Кризис в жизни актрисы. Игра была подражанием другим актерам, а затем, к твоему удивлению (на самом же деле, ты вовсе не удивилась), обнаружилось, что ты лучше их всех, лучше той несчастной, что дала тебе пощечину. Неужели этого недостаточно? Нет. Уже недостаточно.
Ей нравилось быть актрисой, потому что театр являлся для нее истиной. Высшей истиной. Играя в пьесе — одной из великих пьес, — ты становишься лучше, чем на самом деле. Произносишь только отточенные, необходимые, возвышенные слова. Ты всегда была прекрасна — насколько в твоем возрасте это позволяли искусственные средства. Все твои движения исполнены глубокого, высокого смысла. Ты ощущаешь, как становишься лучше благодаря тому, что тебе дано выразить на сцене. Теперь же случалось, что посреди возвышенной тирады из любимого Шекспира, Шиллера или Словацкого, кружась в неудобном костюме, жестикулируя, декламируя и сознавая, что зрители покорены ее искусством, актриса не чувствовала ничего, кроме самой себя. Давнее преображавшее ее волнение прошло. Ее покинул даже страх перед выходом на сцену — а эта встряска необходима истинному профессионалу. Пощечина Габриелы разбудила ее. Час спустя Марына надела парик и корону из папье-маше, последний раз взглянула в зеркало и вышла из гримерной, чтобы показать игру, которая по ее собственному признанию и по ее же меркам была не так уж плоха.
Богдана так поразила величавая осанка Марыны, шедшей на казнь, что, когда начались овации, он так и сидел, прикованный к обитому плюшем креслу у переднего края ложи, вцепившись в перила. Теперь он оживился, проскользнул мимо своей сестры, импресарио из Вены, Рышарда и других гостей и к моменту второго вызова пробрался за кулисы.
— Ве-ли-ко-леп-но! — воскликнул он, когда актриса вернулась после третьего вызова, чтобы подождать рядом с ним за кулисами, пока шумные аплодисменты зрителей не вызовут ее вновь на усыпанную цветами сцену.

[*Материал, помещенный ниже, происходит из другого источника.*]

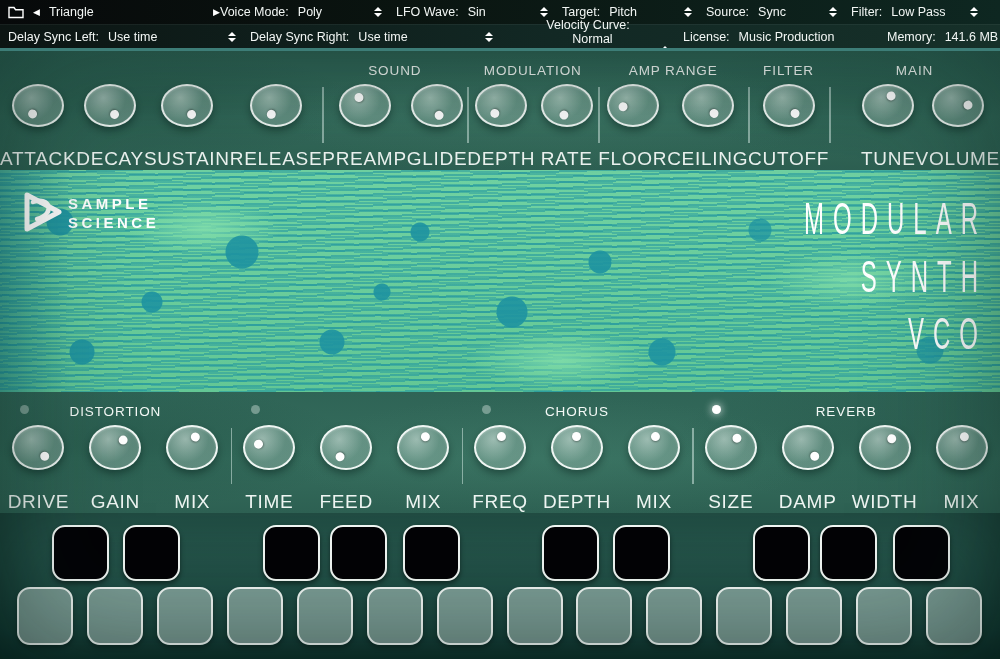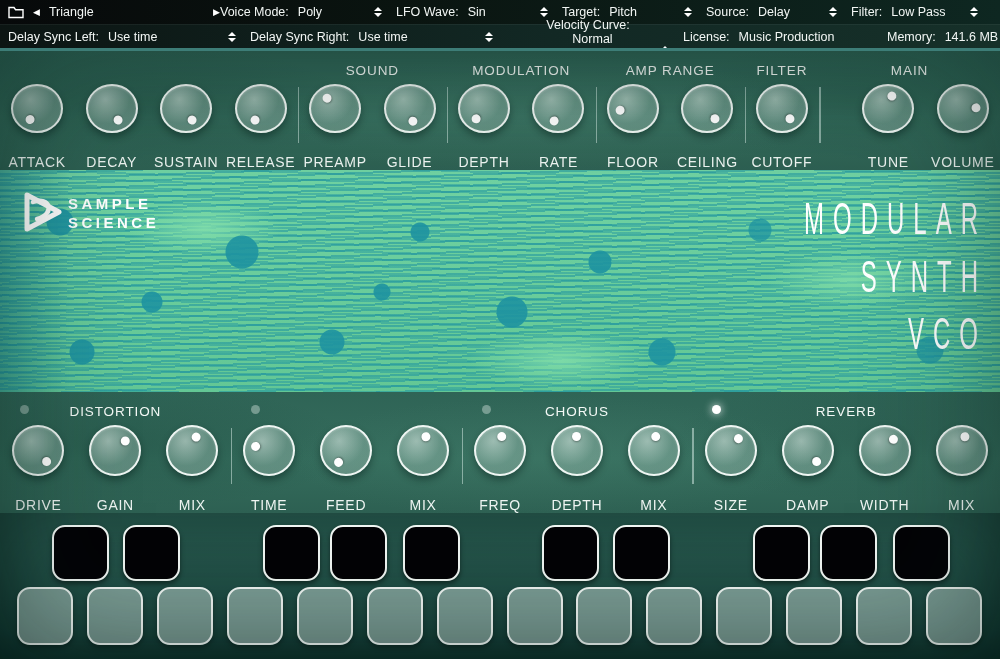--- a/index.html
+++ b/index.html
@@ -143,7 +143,7 @@
         </div>
         <div class="menu-group" style="width: 131px;">
           <span class="menu-label">Source:</span>
-          <span class="menu-value">Delay</span>
+          <span class="menu-value">Sync</span>
           <span class="stepper">
             <span class="tri up"></span>
             <span class="tri dn"></span>

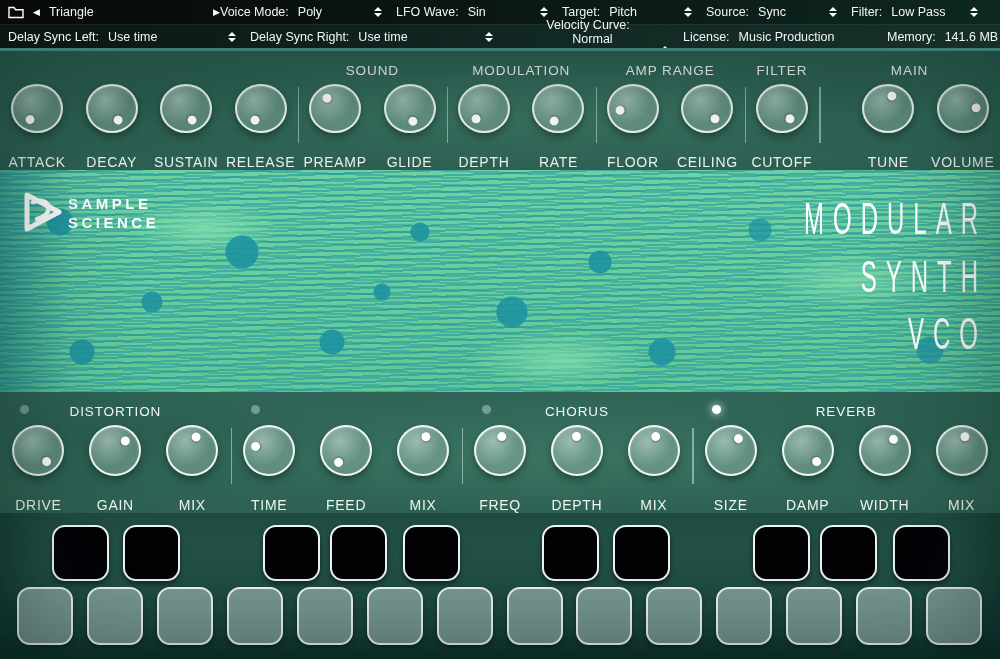--- a/index.html
+++ b/index.html
@@ -59,7 +59,7 @@
   .knob-arm{position:absolute;inset:0;transform:rotate(var(--angle,0deg));}
   .knob-dot{position:absolute;left:50%;top:5px;width:9px;height:9px;margin-left:-4.5px;
         border-radius:50%;background:#fff;box-shadow:0 1px 2px rgba(0,0,0,0.35);}
-  .knob-label{margin-top:21px;font-size:14px;letter-spacing:0.7px;color:#eef5f2;}
+  .knob-label{margin-top:21px;font-size:19px;letter-spacing:0.7px;color:#eef5f2;}
 
   
   .art{position:absolute;top:119px;left:0;right:0;height:222px;overflow:hidden;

— Я рада, что ты так думаешь.
— Только послушай!
— Их? Да что они понимают — они ведь никогда не видели никого лучше меня!
После того как Марына еще четыре раза вышла к зрителям, Богдан проводил ее до двери в гримерную. Казалось, теперь-то она получит удовлетворение от собственной игры. Но, очутившись внутри, Марына разразилась немыми рыданиями.
— О, мадам! — Зофья тоже готова была расплакаться.
Потрясенная страданием на лице Зофьи, Марына бросилась в объятия девушки, желая ее успокоить.
— Ну, не плачь! — шептала она. Зофья прижимала ее к себе, нежно гладила туго уложенную копну Марыниных волос.
Марына неохотно освободилась из крепкого кольца рук Зофьи и с любовью посмотрела ей в глаза:
— У тебя доброе сердце, Зофья.
— Не могу видеть, как вы печалитесь, мадам.
— Я не печалюсь, я… Это ты не печалься обо мне.
— Мадам, я стояла за кулисами почти весь последний акт, и вы еще никогда так красиво не шли на смерть. Вы были так прекрасны, что я просто не смогла сдержать слез.
— Ладно, хватит нам плакать, — Марына рассмеялась. — За работу, негодница! Что это мы с тобой бездельничаем?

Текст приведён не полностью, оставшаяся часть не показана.